As shown in Figure 5a, positive ΔTEAC is obtained during the heat treatment at 130 °C of rutin and mesquitol model solutions. It should be noted that, for mesquitol, a value of 200 mM is reached after 2 h of treatment, the residual mesquitol being less than 10% in solution. Thus, the degradation products of mesquitol have a very high antioxidant activity. For the rutin, a value of ΔTEAC of 15 mM is obtained at 45 min of heating, this latter decreases down to 10 after two hours of treatment. This result could be explained by the fact that degradation products, appeared within the first 45 min, are themselves degraded by heat to give “second” degradation products.
During a storage in the dark or an exposure to light, ΔTEAC obtained are always lower than those obtained by heat treatment. Values of 13 mM are obtained for the rutin exposed to light and 20 for rutin stored in the dark after 7 days. For mesquitol, value of 40 mM is obtained for an exposition of 20 h in the visible light. Mesquitol is very sensitive to light, after 20 h of exposure, mesquitol is entirely degraded.

3.3. Evolution of the Biological Activities of the Flavonoid Model Solutions Thermally Treated

The first set of analysis examines the impact of native molecules and their derivatives issued from thermal treatment on murine splenocyte activation. It appears that splenocyte proliferation increases significantly in the presence of the tested molecules (naringin (NG); luteolin 7-O-glucoside (L7G) and eriodictyol (Erio)) (Figure 6). In fact, the degradation products do not exhibit any cytotoxicity compared to native molecules. Heated molecules ensure better lymphocyte proliferation.

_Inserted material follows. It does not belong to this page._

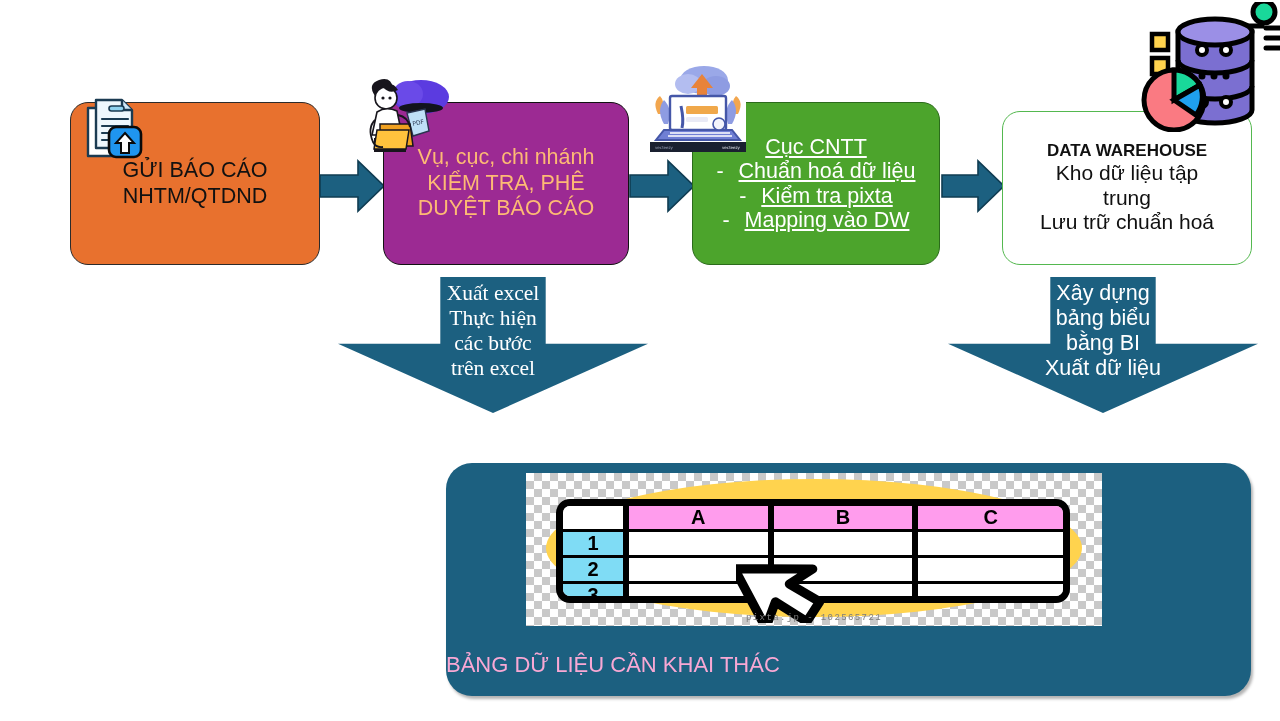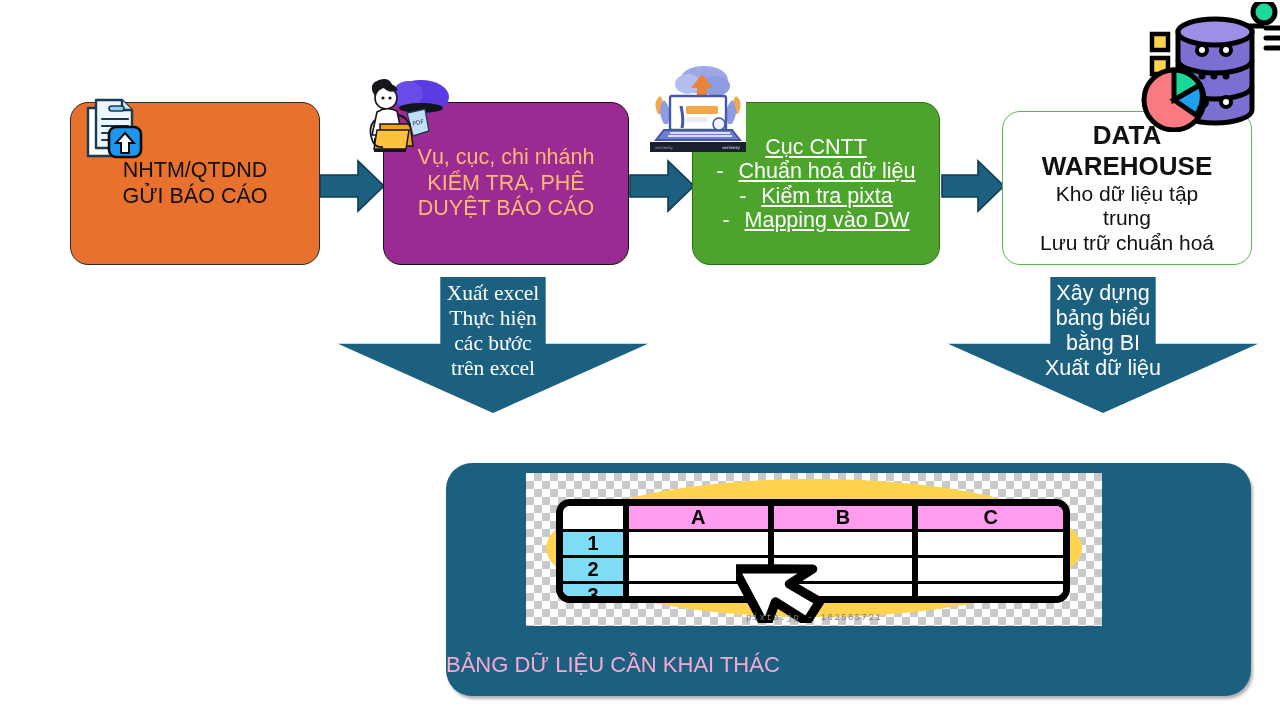"DATA WAREHOUSE" #box-dw .dw-title { font-size: 26px -> 17px }
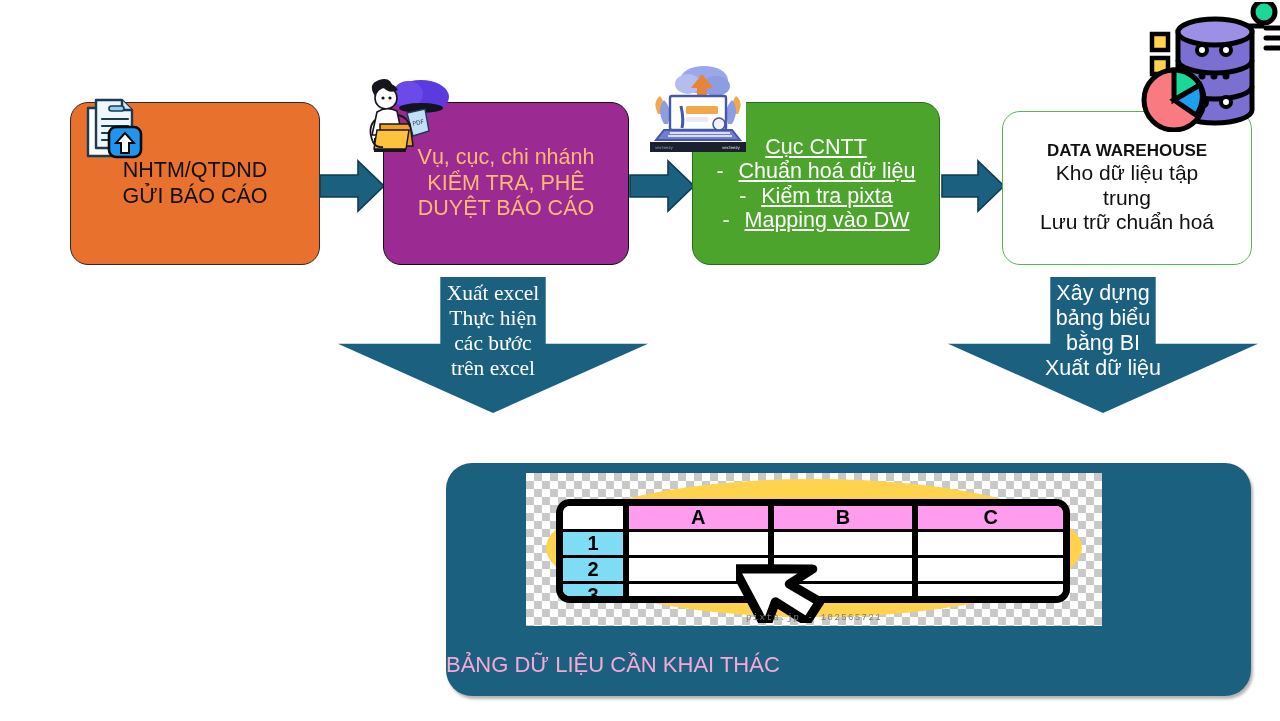"NHTM/QTDND" div { order: before "GỬI BÁO CÁO" -> after "GỬI BÁO CÁO" }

On the other hand, heated NG, L7G, and Erio expand the cellular antioxidant activity of splenocytes and macrophages. Native and heated molecules were able to inhibit the oxidation of DCFH.
In macrophages, native L7G and NG showed stronger cellular antioxidant activity (CAA) compared to the heated molecule. At the highest tested concentration, NG inhibits more significantly ABAP-induced DCFH oxidation (39.8%) compared to heated naringin (hNG) (32.17%). Likewise, native and heated L7G inhibits almost equally ABAP-induced DCFH oxidation by 72.81% and 72.32%, respectively. However, heated Erio exhibited stronger antioxidant activity by 78.95% compared to native Erio.

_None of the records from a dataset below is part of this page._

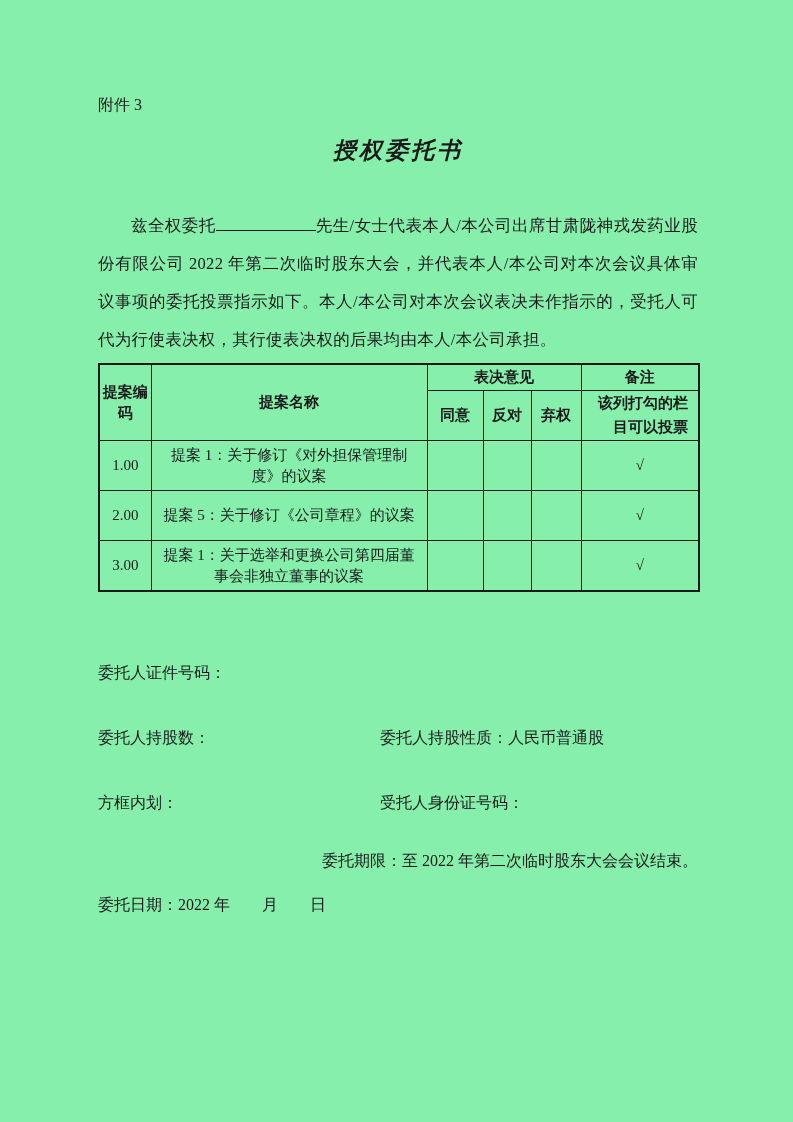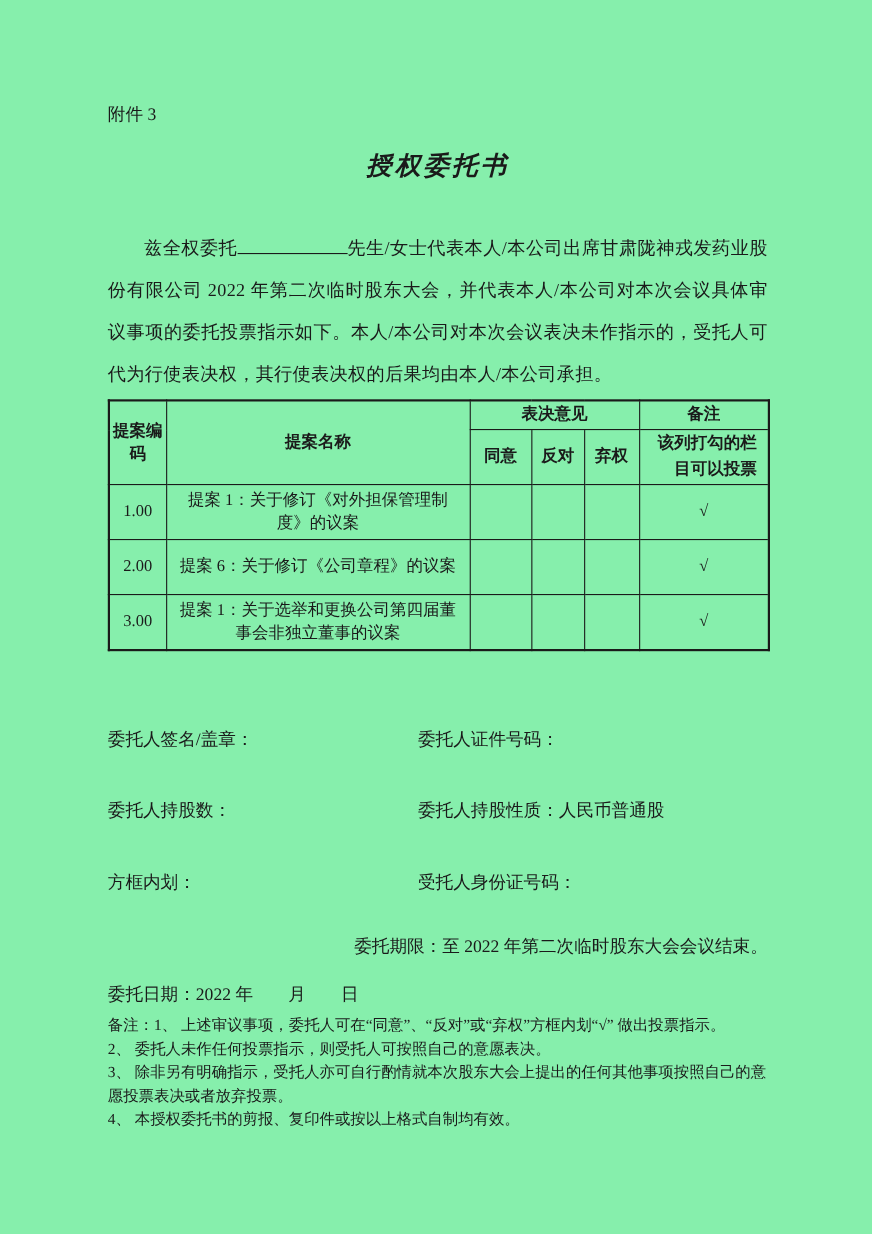"提案 6：关于修订《公司章程》的议案" td.name-cell { text: 6 -> 5 }
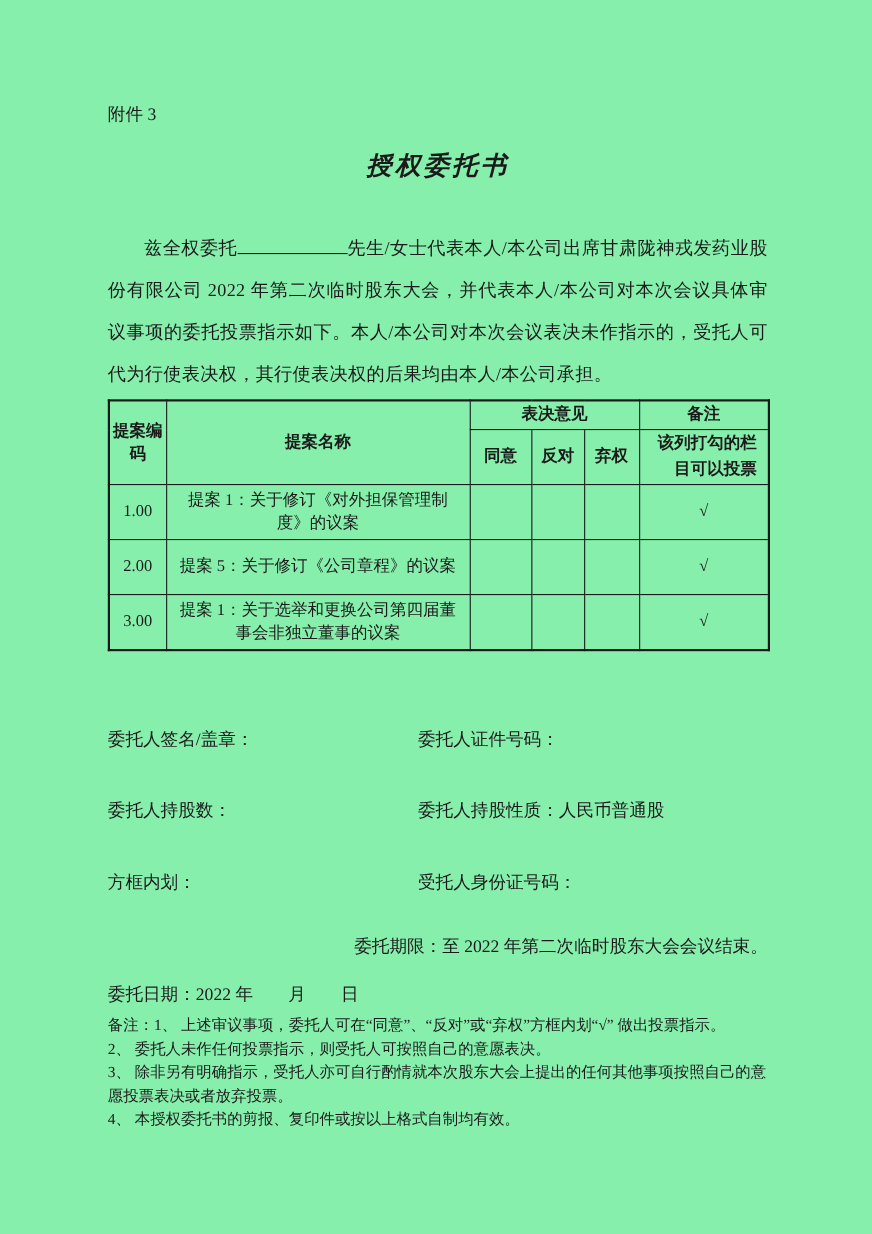"委托人签名/盖章：" span.field-left { html: <span>委托人签名/盖章：</span> -> none }
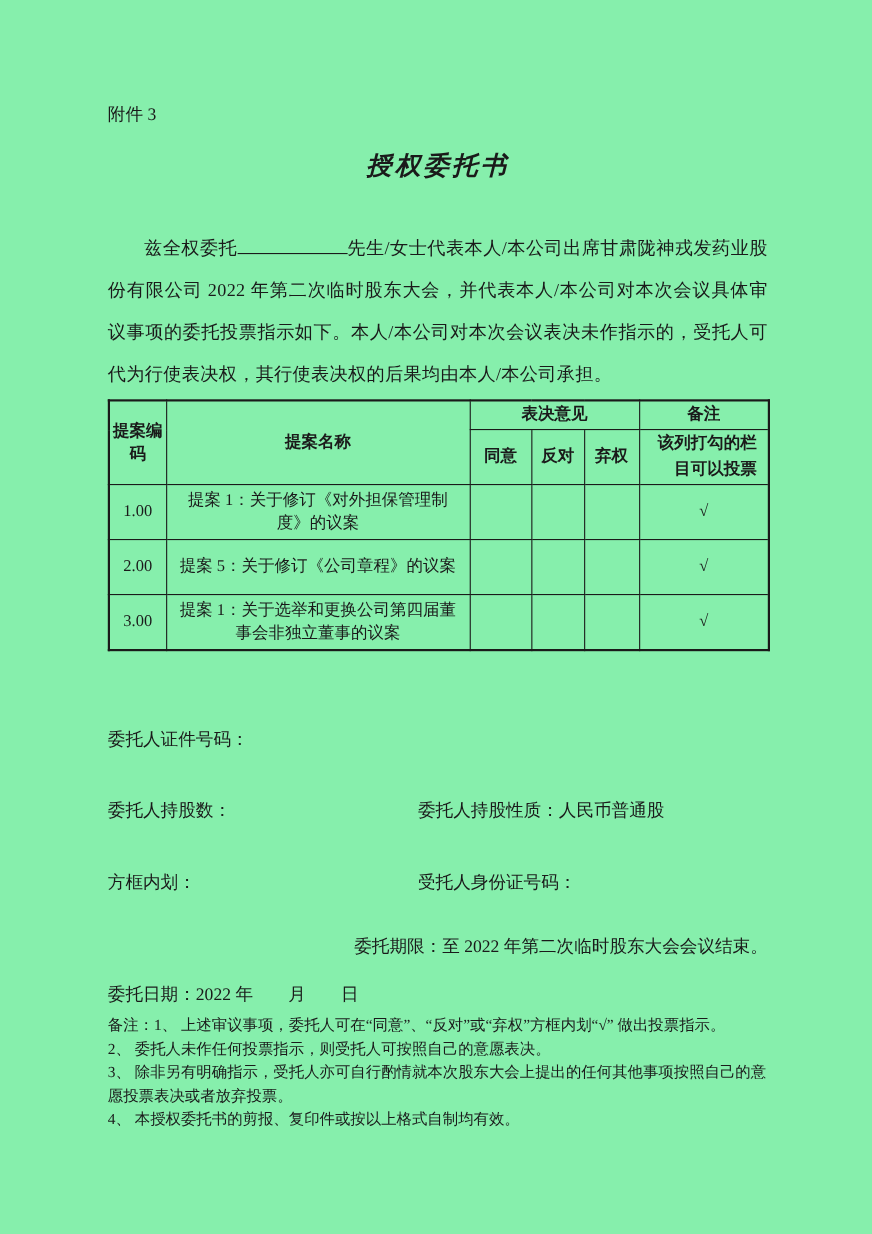"备注：1、 上述审议事项，委托人可在“同意”、“反对”或“弃权”方框内划“√”" div.notes { html: <div> <div> <span>备注：</span><span>1、 上述审议事项，委托人可在“同意”、“反对”或“弃权”方框内划“√” 做出投票指示。</span> </div> <div>2、 委托人未作任何投票指示，则受托人可按照自己的意愿表决。</div> <div>3、 除非另有明确指示，受托人亦可自行酌情就本次股东大会上提出的任何其他事项按照自己的意愿投票表决或者放弃投票。</div> <div>4、 本授权委托书的剪报、复印件或按以上格式自制均有效。</div> </div> -> none }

In contrast, in splenocyte, the heated flavonoids prevented ABAP-induced DCFH oxidation in a dose-related fashion. Figure 7 revealed that the oxidation of DCFH-DA by peroxyl radicals, derived from ABAP, was significantly reduced by heated NG, heated L7G and heated Erio, reaching 52.68%, 72.3% and 83.88%, respectively, at the highest tested concentrations. Heated molecules seem to be more efficient in protecting splenocytes against peroxyl radical-induced oxidation compared to native molecules (13.6%, 60%, and 46.5% respectively) [39,40,57]. These findings are confirmed by in vivo assay. It was noted that both native and treated naringin decrease malondialdehyde level in liver, brain, and kidney cells as compared to control. Besides, native and heated naringin treatment significantly enhance the spontaneous superoxide dismutase activity and conserve the GPx activity in mice kidney and brain homogenate (Table 4) [39].
Table 4. Malondialdehyde (MDA), superoxide dismutase (SOD) and glutathione peroxidase (GPx) levels in liver, kidney, and brain homogenates from mice treated by naringin (NG) or heated naringin (hNG) and control groups (TN).

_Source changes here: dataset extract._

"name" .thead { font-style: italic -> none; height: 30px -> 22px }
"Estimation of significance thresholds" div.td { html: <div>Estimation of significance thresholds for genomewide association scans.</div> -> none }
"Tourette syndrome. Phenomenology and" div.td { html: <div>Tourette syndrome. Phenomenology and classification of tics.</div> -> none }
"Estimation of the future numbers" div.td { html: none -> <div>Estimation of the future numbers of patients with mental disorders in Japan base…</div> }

Table 4. Malondialdehyde (MDA), superoxide dismutase (SOD) and glutathione peroxidase (GPx) levels in liver, kidney, and brain homogenates from mice treated by naringin (NG) or heated naringin (hNG) and control groups (TN).
MDA (nmol/mg Protein)SOD (U/mg Protein)GPx (U/mg Protein)
LiverTN2.70 ± 0.290.730 ± 0.0573.07 ± 0.11
NG (40 mg/kg b.w.)2.08 ± 0.310.920 ± 0.0813.24 ± 0.22
hNG (40 mg/kg b.w.)2.04 ± 0.210.890 ±.00763.83 ± 0.16
KidneyTN1.93 ± 0.200.430 ± 0.0534.09 ± 0.19
NG (40 mg/kg b.w.)1.58 ± 0.190.650 ± 0.043 *3.71 ± 0.21
hNG (40 mg/kg b.w.)1.97 ± 0.230.830 ± 0.073 **3.83 ± 0.24
BrainTN2.50 ± 0.270.340 ± 0.0124.01 ± 0.39
NG (40 mg/kg b.w.)2.05 ± 0.260.790 ± 0.690 **3.55 ± 0.46
hNG (40 mg/kg b.w.)1.94 ± 0.19 *0.490 ± 0.022 3.40 ± 0.29
b.w.: basis weight.

4. Discussion

As shown in Table 3 and Table 4, the antioxidant activity of food matrices containing phenolic compounds after a heat treatment and an exposure to light can either remain constant, increase, or decrease. The evolution depends on the interactions between molecules and food matrices, and on the operating conditions. Only two studies dealt with the evolution of the antioxidant activity of a model solution of flavonoids. Heating rutin and luteolin 7-O-glucoside at 100 °C for 6 h led to a 15% decrease in their antioxidant activity with a decrease in their content of 22% and 16%, respectively [7]. However, the antioxidant activity of a solution of quercetin remain constant after a heat treatment at a temperature of 100 °C for 4 h, although quercetin has completely degraded [8]. Thus, the evolution of the antioxidant activity is not correlated to the content of the flavonoid studied. These results are coherent to our results.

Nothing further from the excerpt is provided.